* Data for review
◆ ◆ ◆ ◆

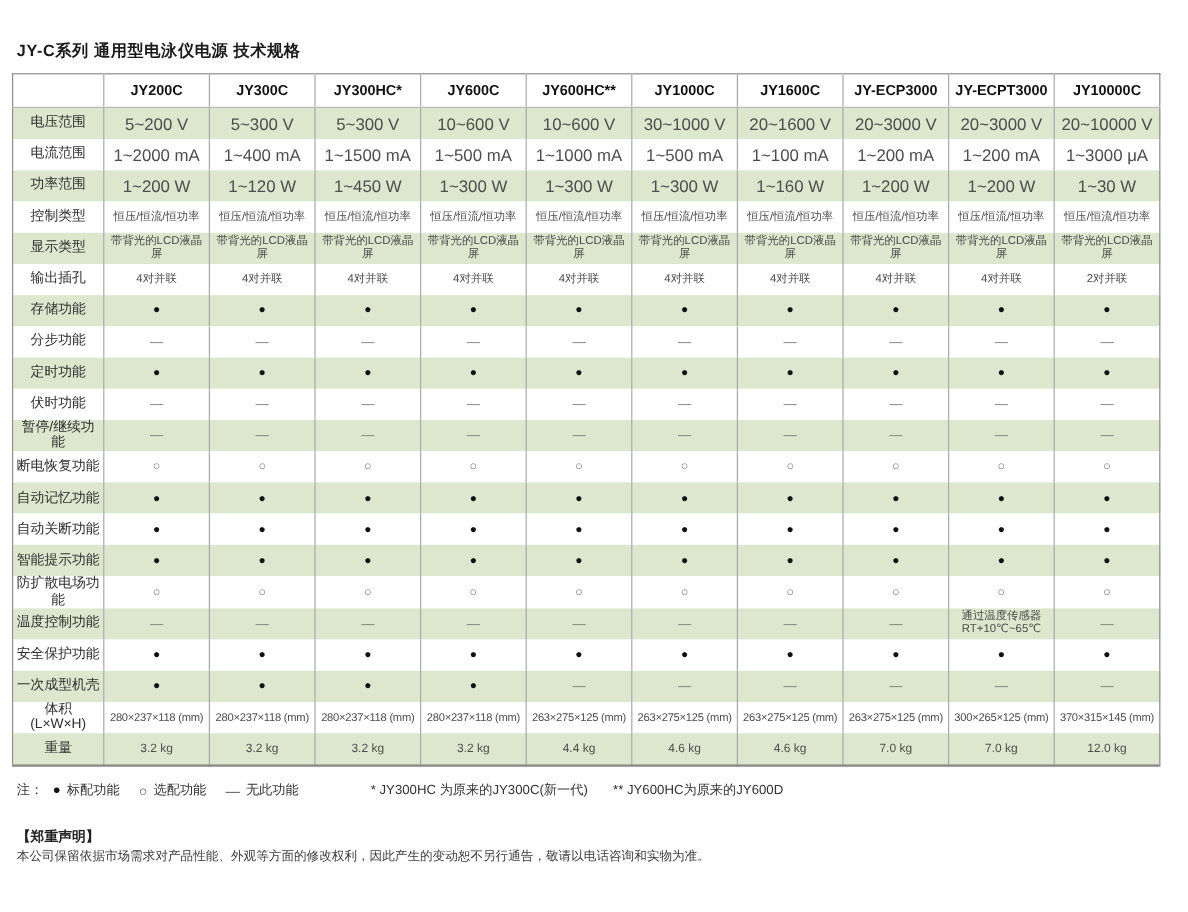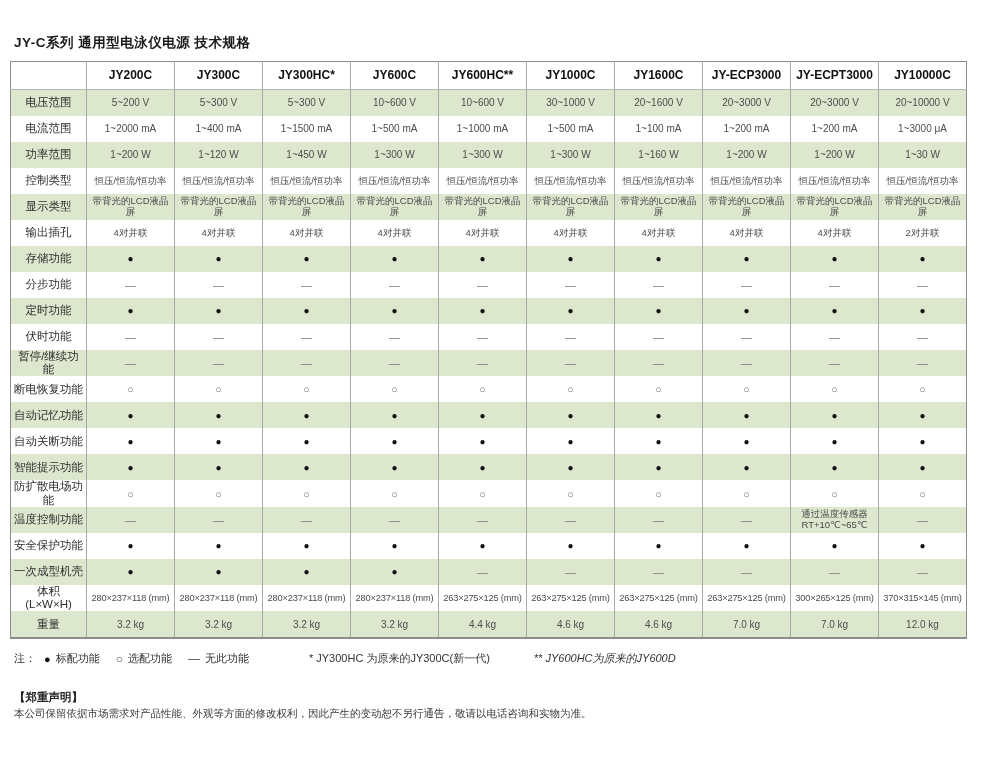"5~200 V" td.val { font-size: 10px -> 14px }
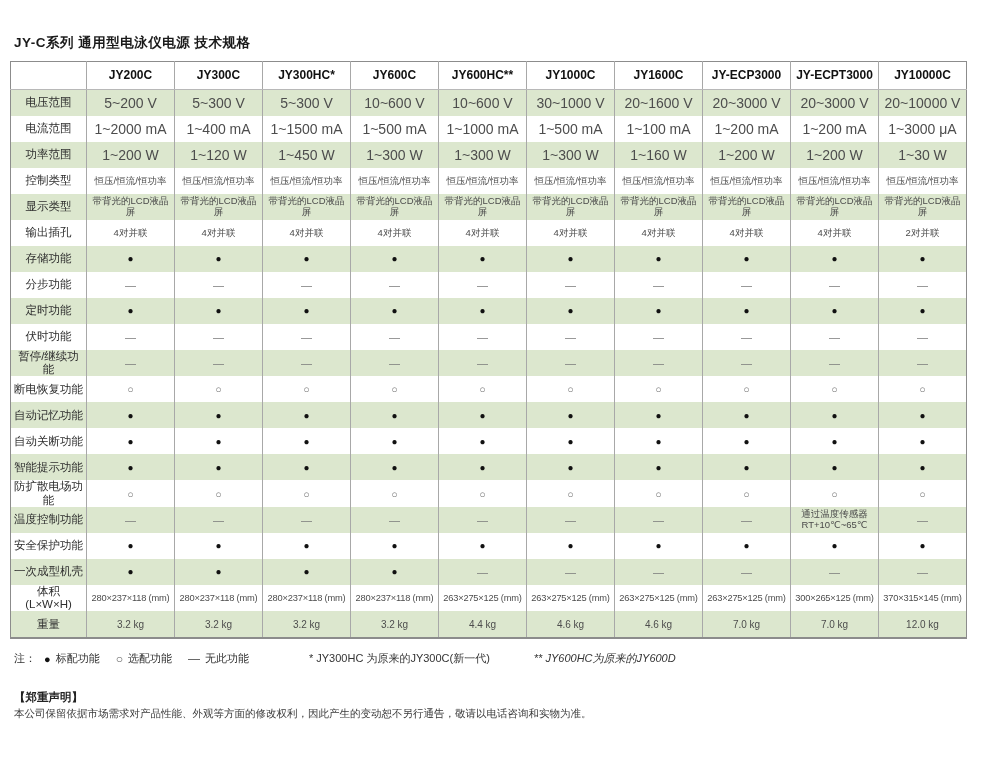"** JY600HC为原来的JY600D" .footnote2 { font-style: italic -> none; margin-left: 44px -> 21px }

◆ ◆ ◆ ◆

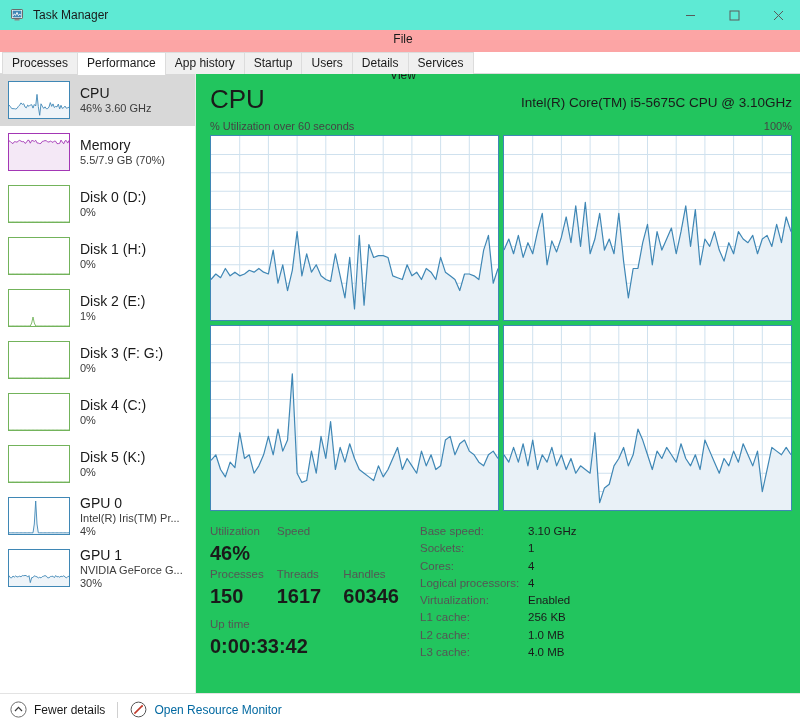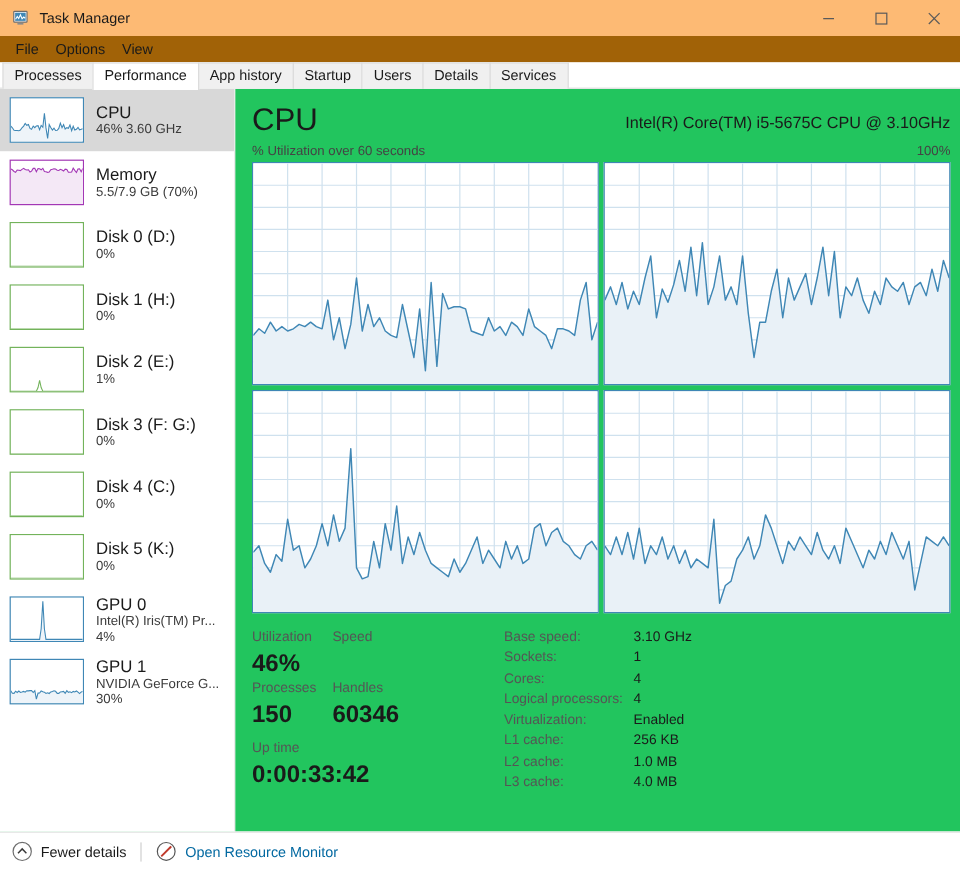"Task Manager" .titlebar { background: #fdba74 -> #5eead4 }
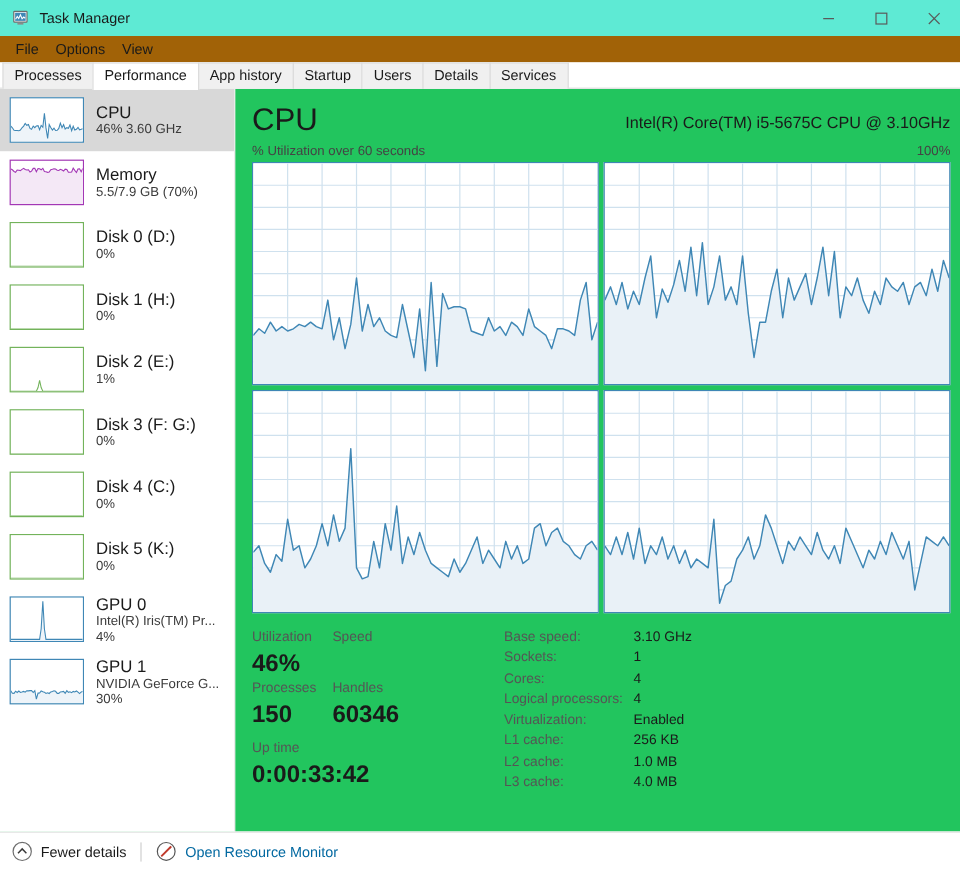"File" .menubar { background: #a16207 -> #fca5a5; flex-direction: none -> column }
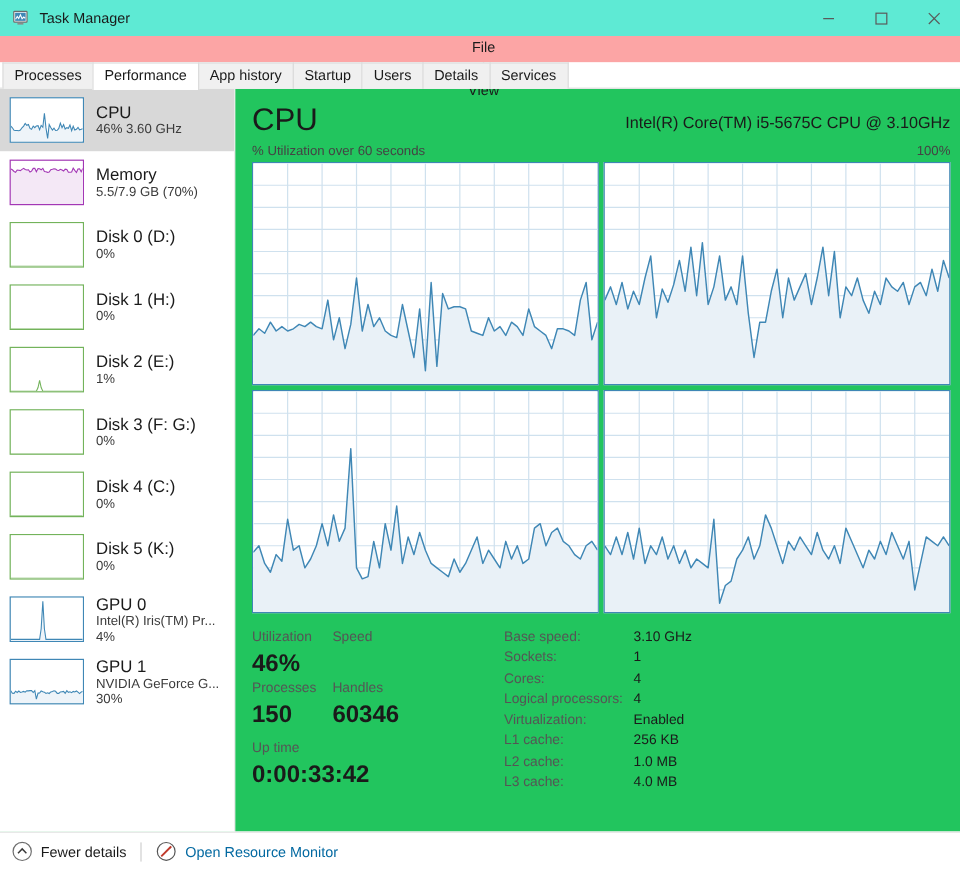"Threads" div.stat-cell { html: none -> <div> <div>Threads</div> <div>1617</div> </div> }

◆ ◆ ◆ ◆

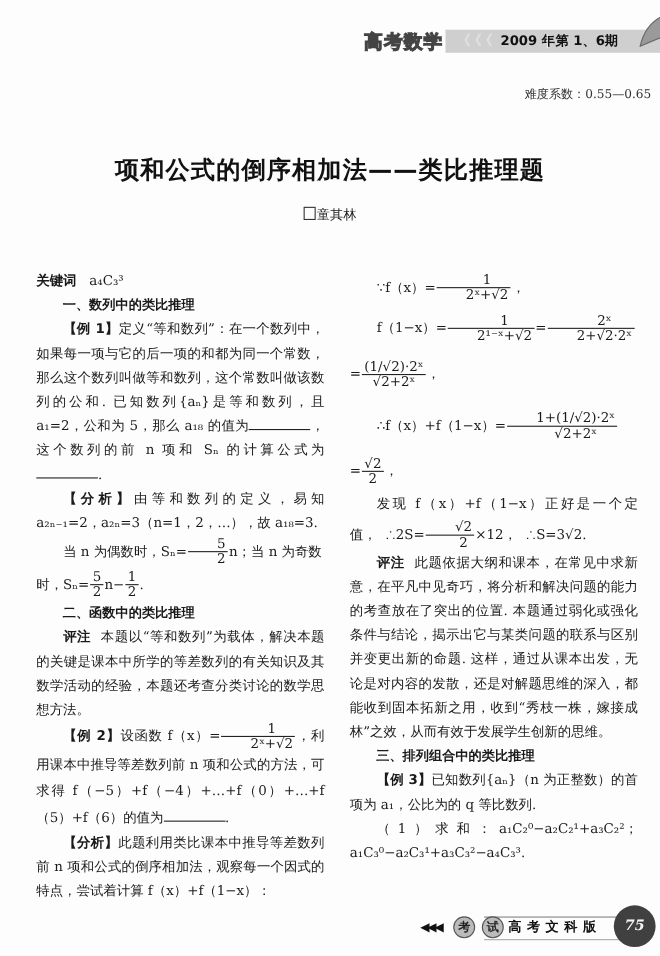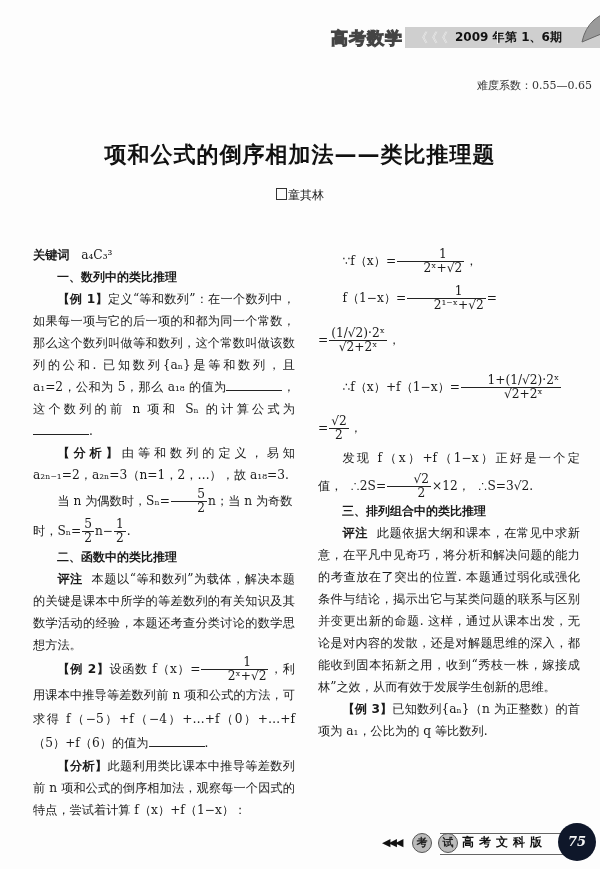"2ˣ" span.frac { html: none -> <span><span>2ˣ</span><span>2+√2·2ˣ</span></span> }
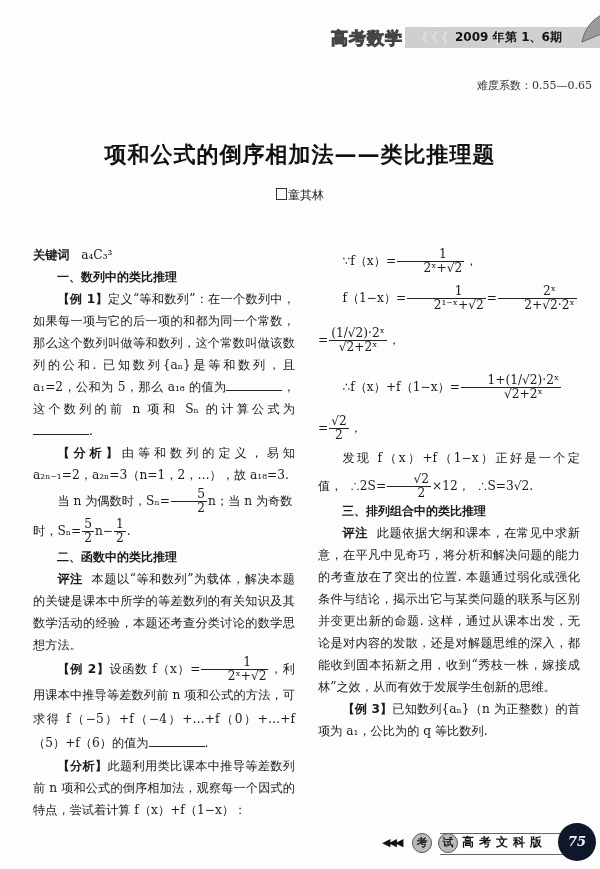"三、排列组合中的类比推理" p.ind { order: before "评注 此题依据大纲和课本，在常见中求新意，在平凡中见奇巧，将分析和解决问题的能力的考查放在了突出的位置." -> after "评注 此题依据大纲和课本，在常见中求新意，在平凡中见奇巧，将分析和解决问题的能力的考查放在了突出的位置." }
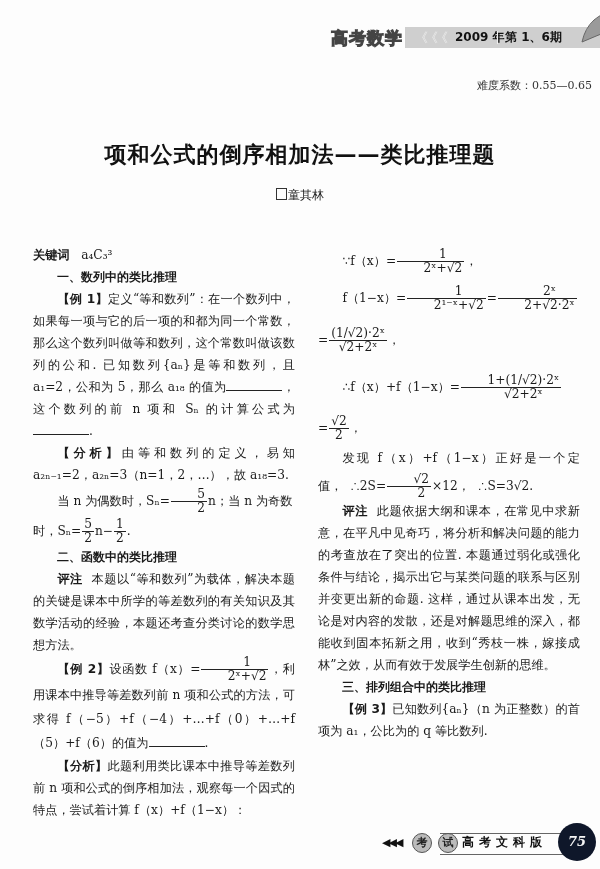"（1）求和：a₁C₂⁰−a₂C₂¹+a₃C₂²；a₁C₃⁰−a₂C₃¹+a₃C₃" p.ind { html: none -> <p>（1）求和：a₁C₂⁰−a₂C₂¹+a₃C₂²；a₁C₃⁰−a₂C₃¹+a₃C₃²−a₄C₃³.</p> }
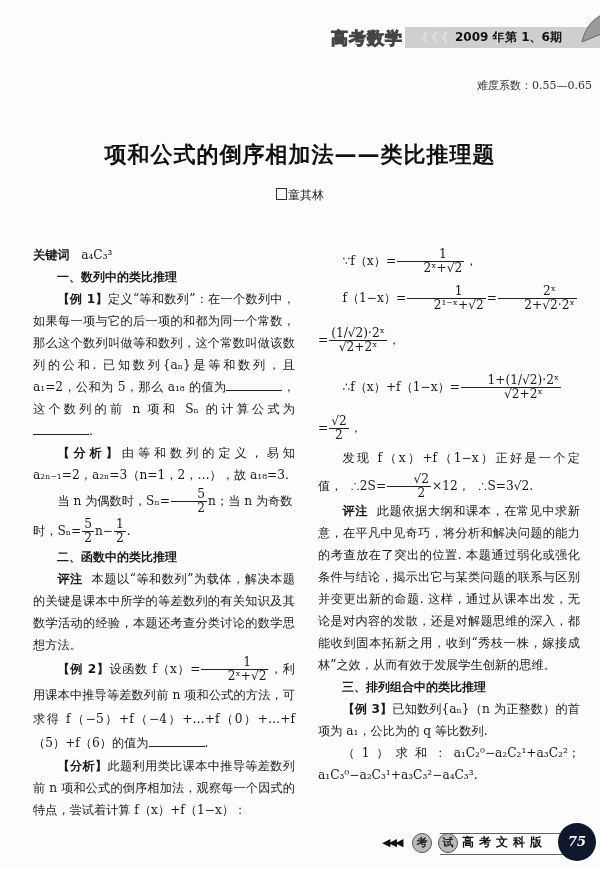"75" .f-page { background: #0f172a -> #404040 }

◆ ◆ ◆ ◆

* Try it
Could the stretch from the line with "background: #a16207 ->" through the line with "none -> <div>" in the listing above be restated word for word, minus the pictures?

* Answer to this problem
"File" .menubar { background: #a16207 -> #fca5a5; flex-direction: none -> column }
"Threads" div.stat-cell { html: none -> <div> <div>Threads</div> <div>1617</div> </div> }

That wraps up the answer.